### THE DATA

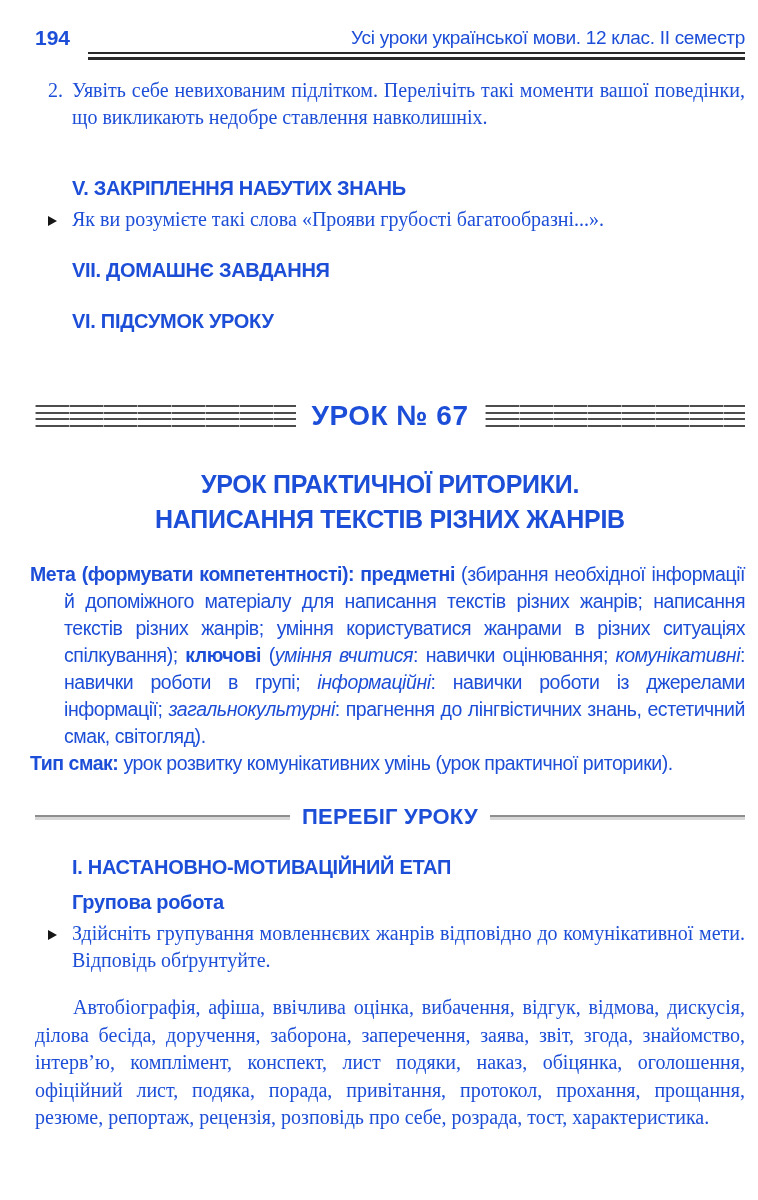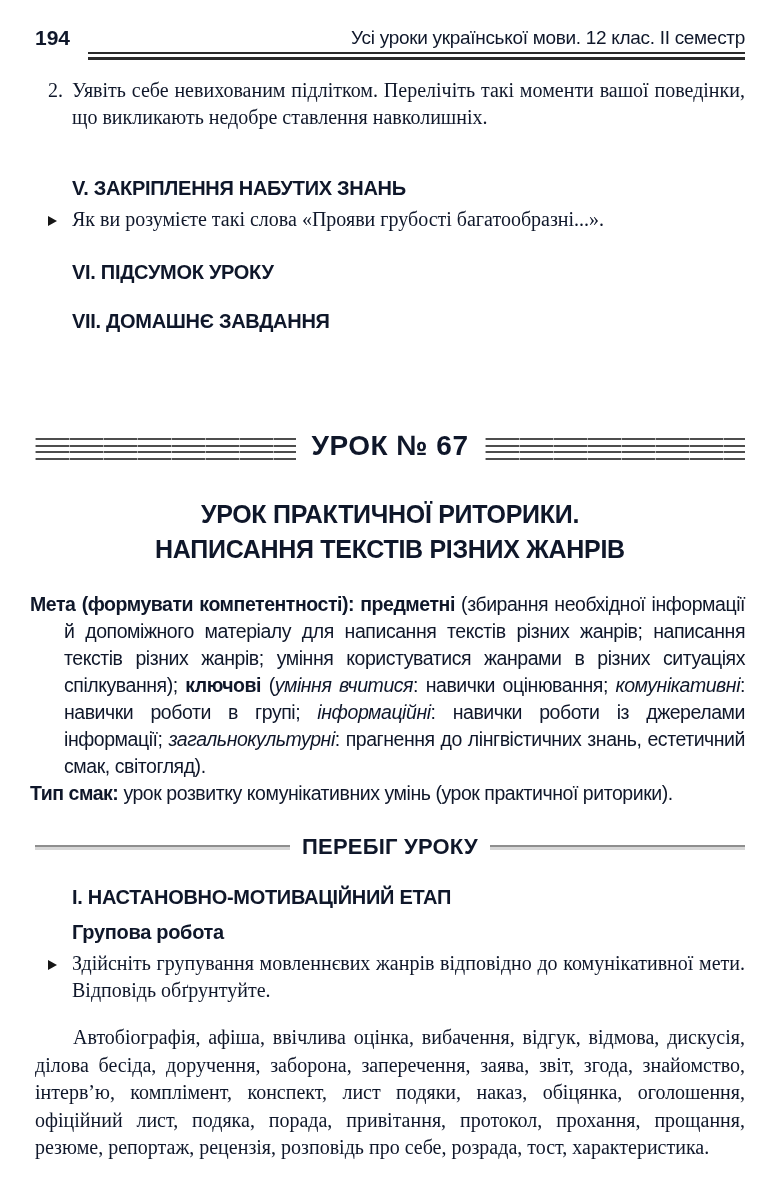"194" .page { color: #0f172a -> #1d4ed8 }
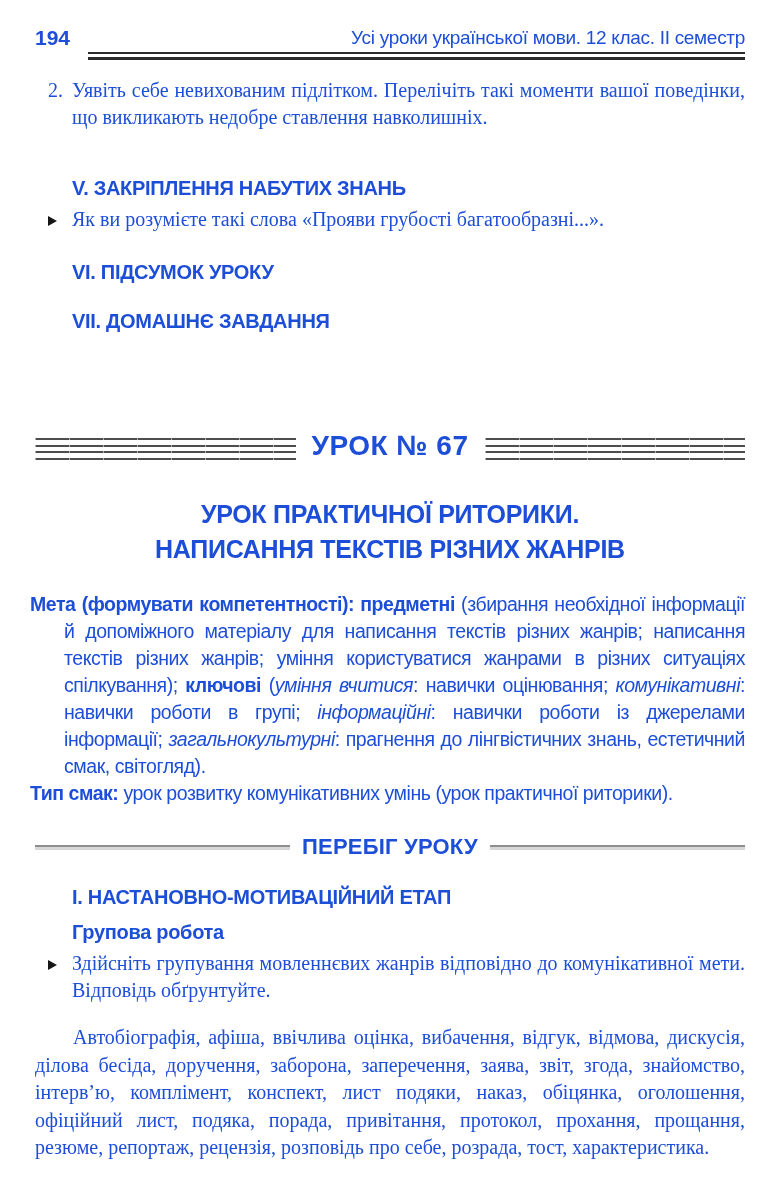"VI. ПІДСУМОК УРОКУ" div.h-sans { order: before "VII. ДОМАШНЄ ЗАВДАННЯ" -> after "VII. ДОМАШНЄ ЗАВДАННЯ" }
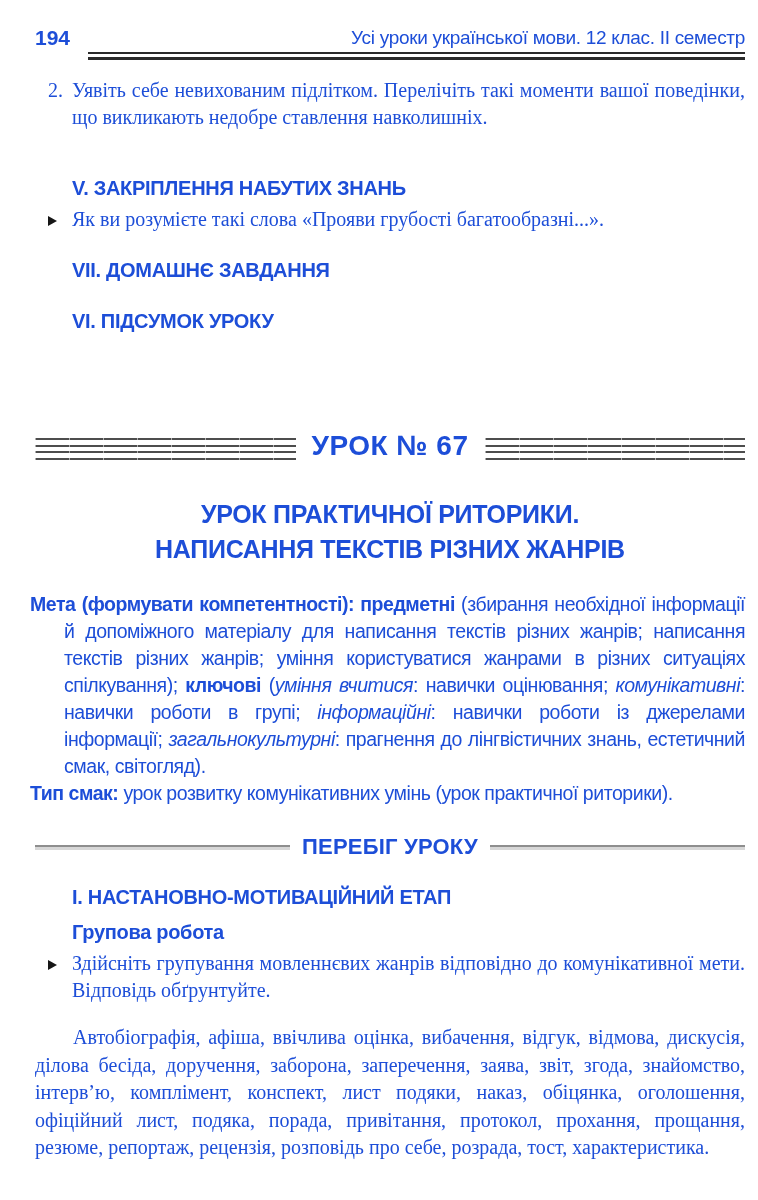"УРОК № 67" .banner { align-items: flex-end -> center; margin-top: 98px -> 68px }
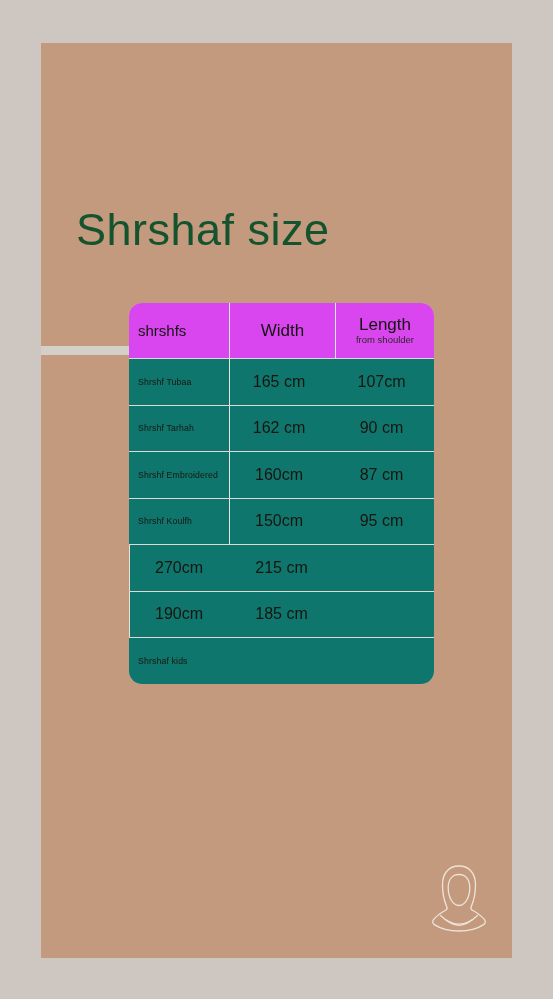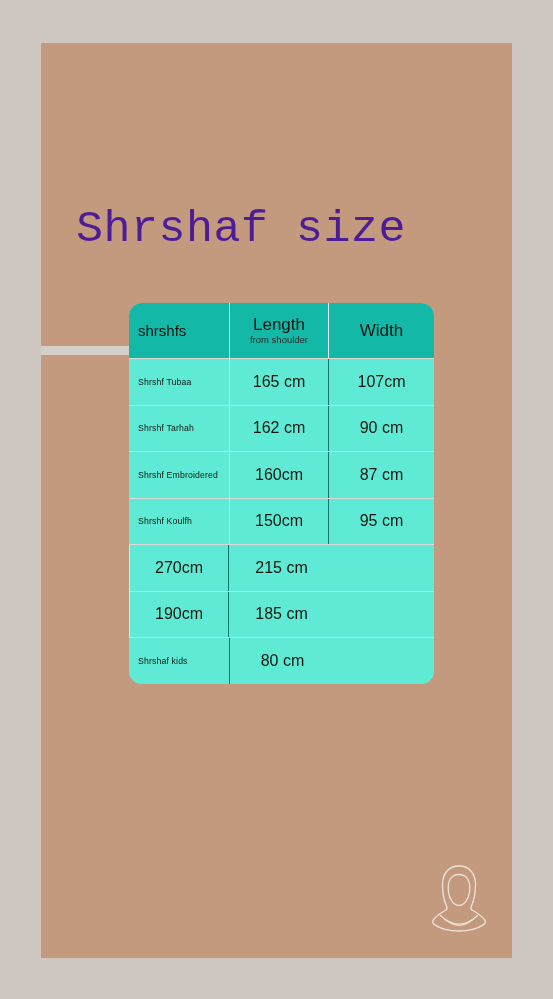"Shrshaf size" #poster-title { color: #4c1d95 -> #14532d; font-family: Liberation Mono, monospace -> Liberation Sans, sans-serif }
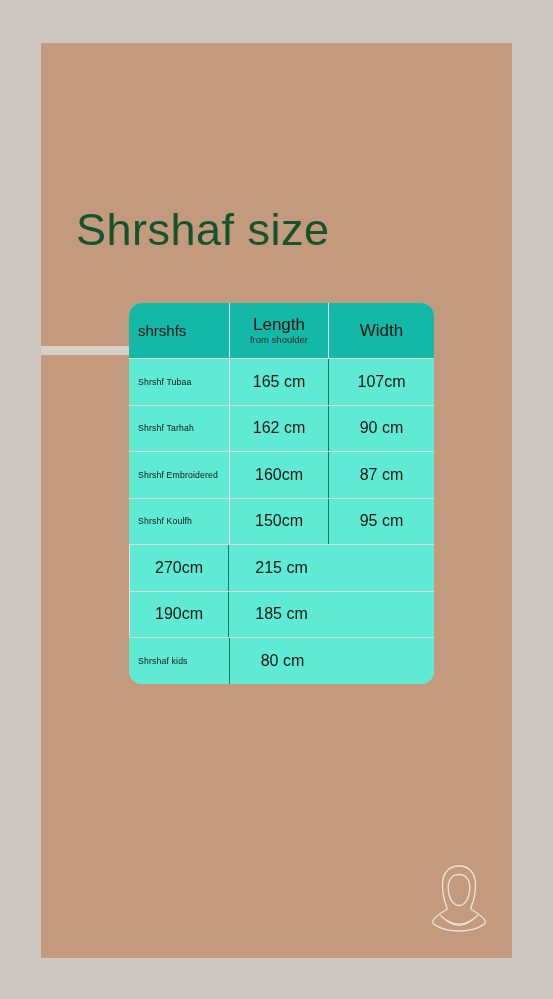"shrshfs" .t-row.header { background: #14b8a6 -> #d946ef }
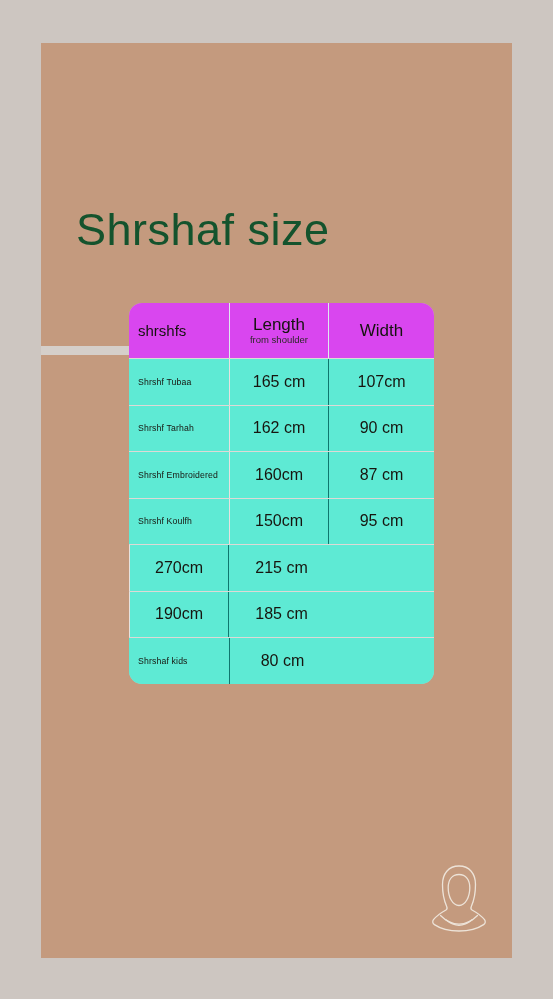"Length" div.cell { order: before "Width" -> after "Width" }
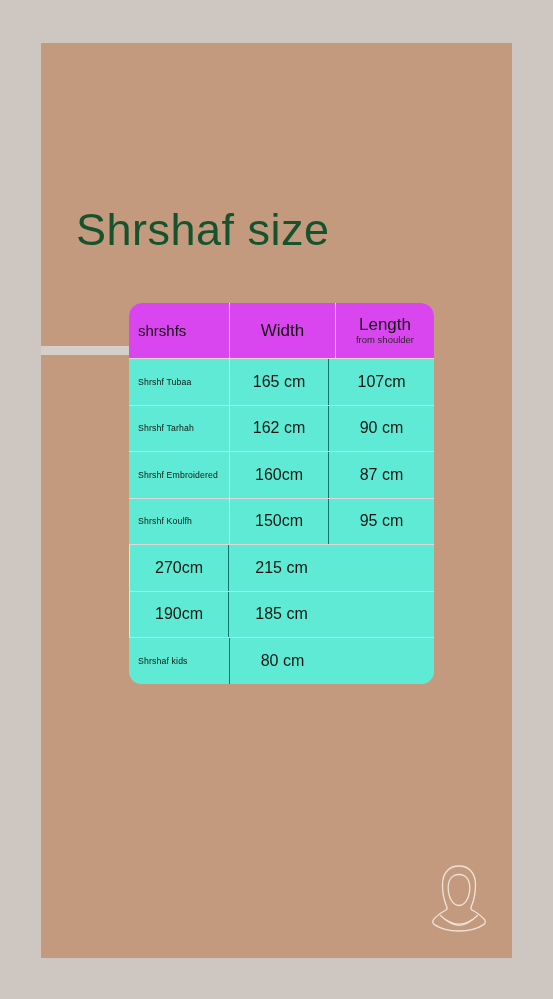"Shrshf Tubaa" .t-row.data { background: #5eead4 -> #0f766e }
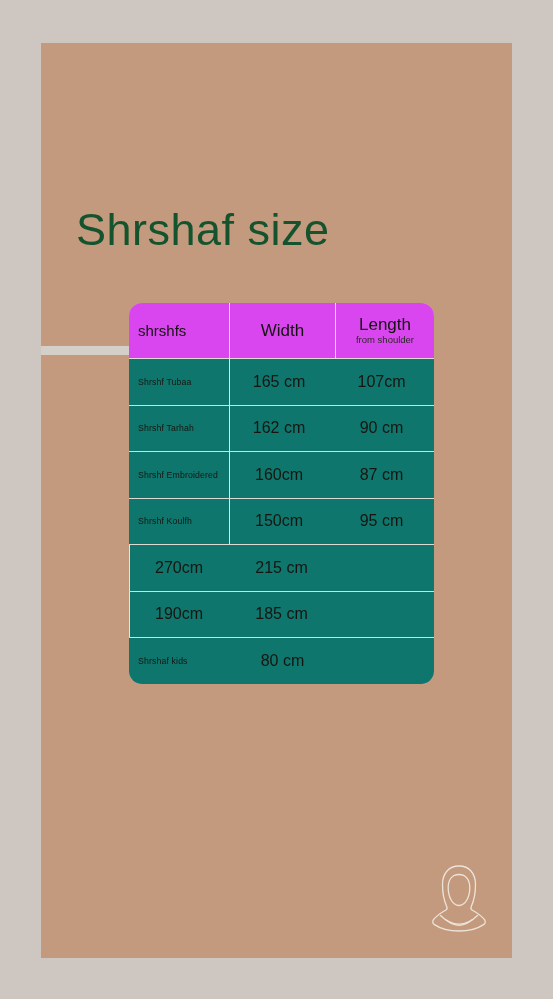"80 cm" div.cell { html: <div> <span>80 cm</span> </div> -> none }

######

Return exactly the lines running from the line with "background: #5eead4 ->" through the final line of the listing. Leave the pictures out.

### SOLUTION
"Shrshf Tubaa" .t-row.data { background: #5eead4 -> #0f766e }
"80 cm" div.cell { html: <div> <span>80 cm</span> </div> -> none }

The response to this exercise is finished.